→ **THE DATA**
::::

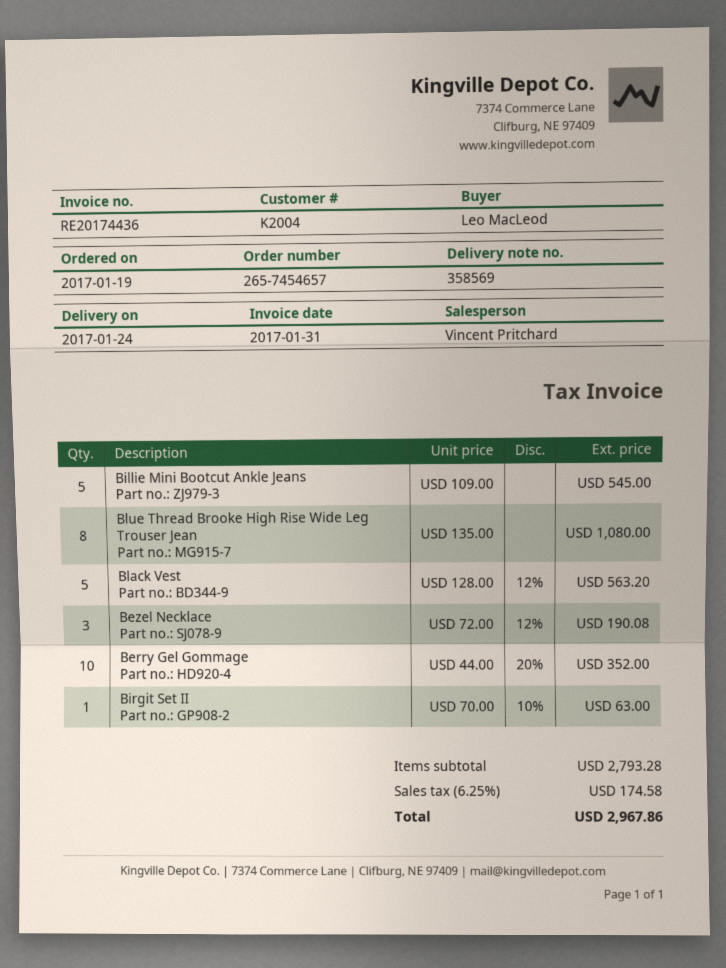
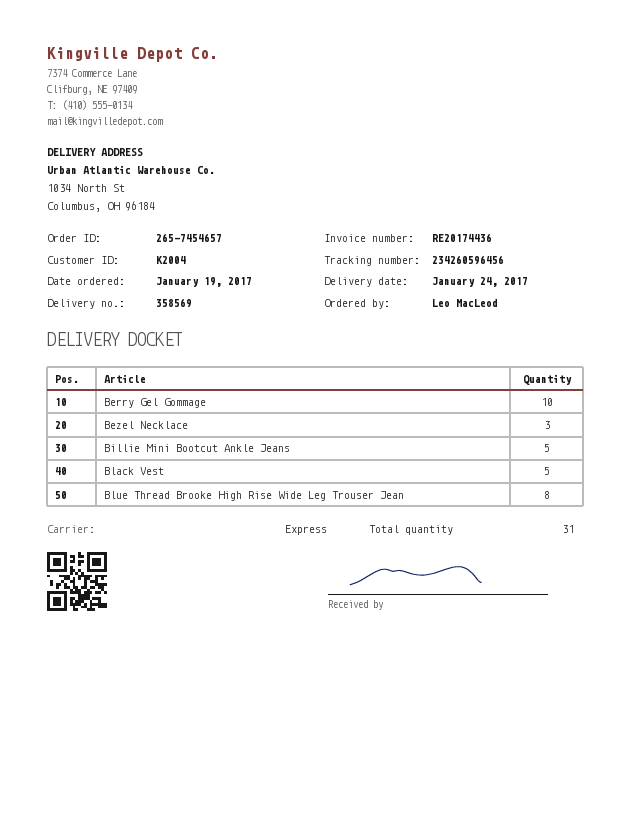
Birgit Set II: 1 -> none

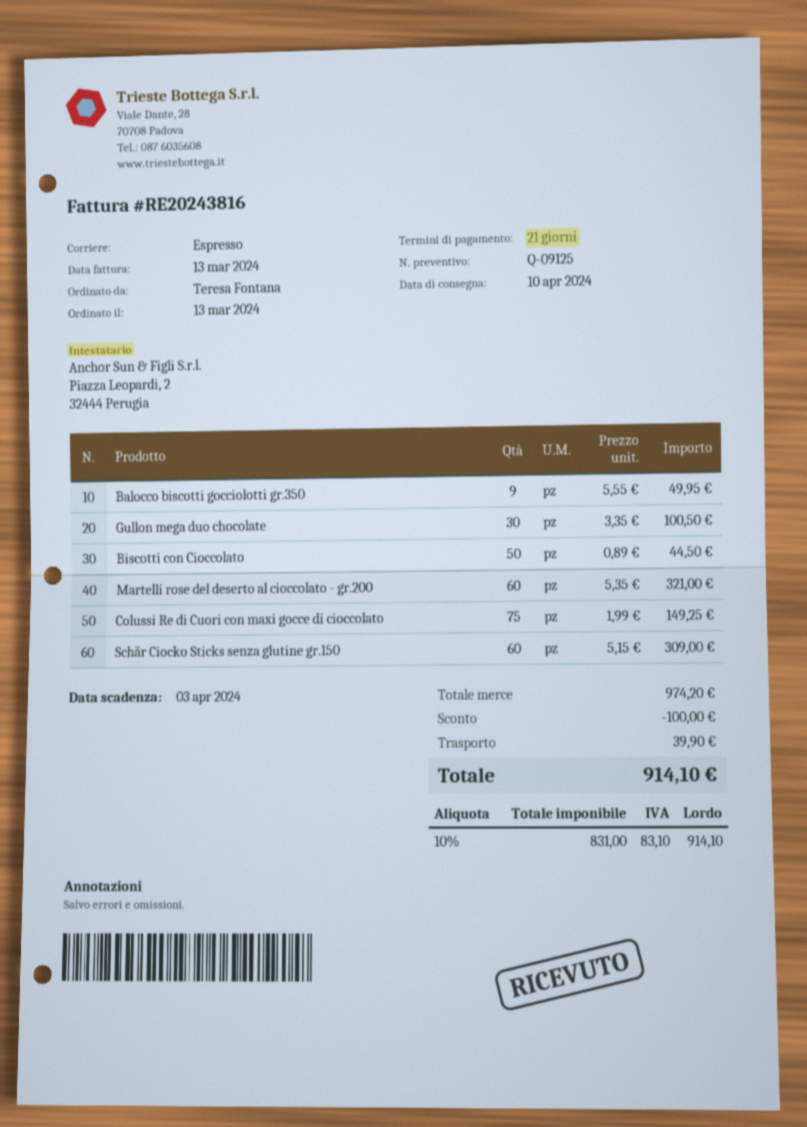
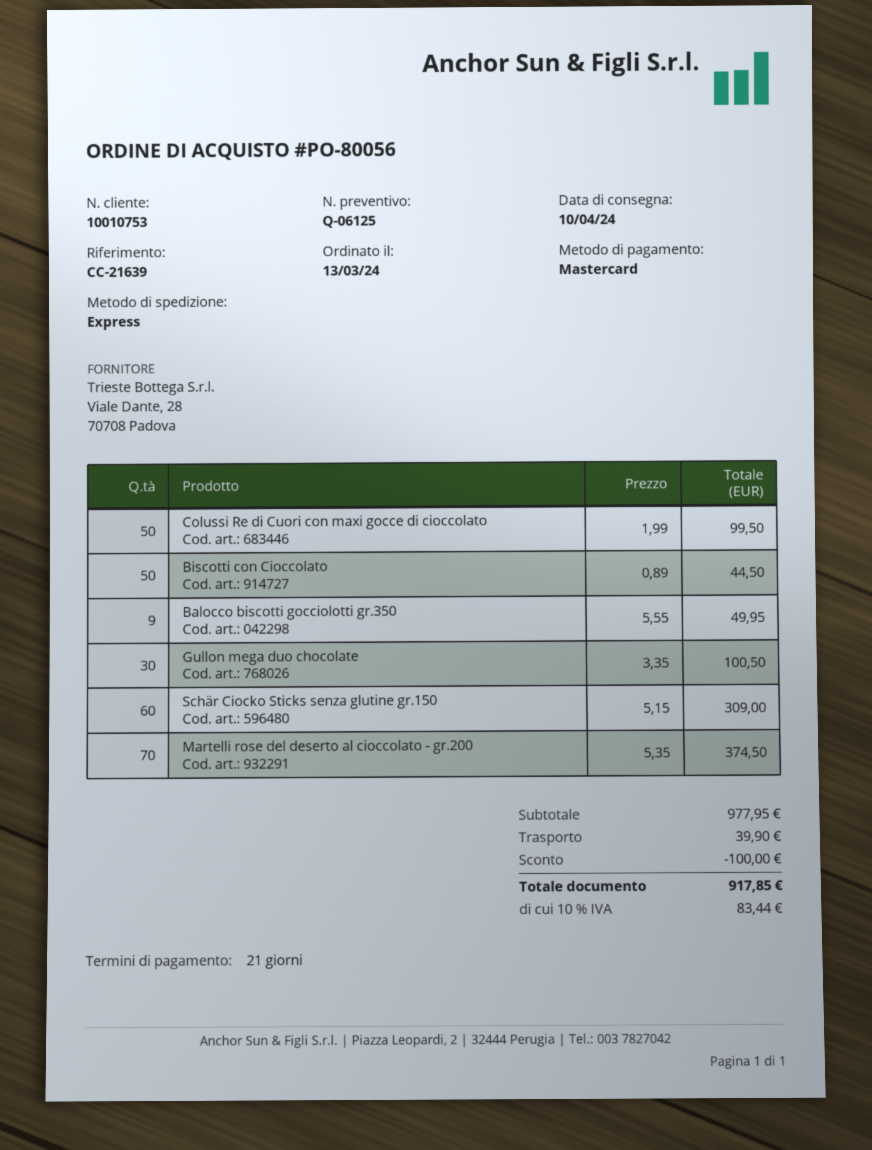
quote number: Q-09125 -> Q-06125
Martelli rose del deserto al cioccolato - gr.200: 60 x 5.35 = 321.00 -> 70 x 5.35 = 374.50
Colussi Re di Cuori con maxi gocce di cioccolato: 75 x 1.99 = 149.25 -> 50 x 1.99 = 99.50
subtotal: 974.20 -> 977.95
tax: 10% = 83.10 -> 10% = 83.44
total: 914.10 -> 917.85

::::

Copy out each line carrying the string "cioccolato" from the data.

→ **WRITTEN SOLUTION**
Martelli rose del deserto al cioccolato - gr.200: 60 x 5.35 = 321.00 -> 70 x 5.35 = 374.50
Colussi Re di Cuori con maxi gocce di cioccolato: 75 x 1.99 = 149.25 -> 50 x 1.99 = 99.50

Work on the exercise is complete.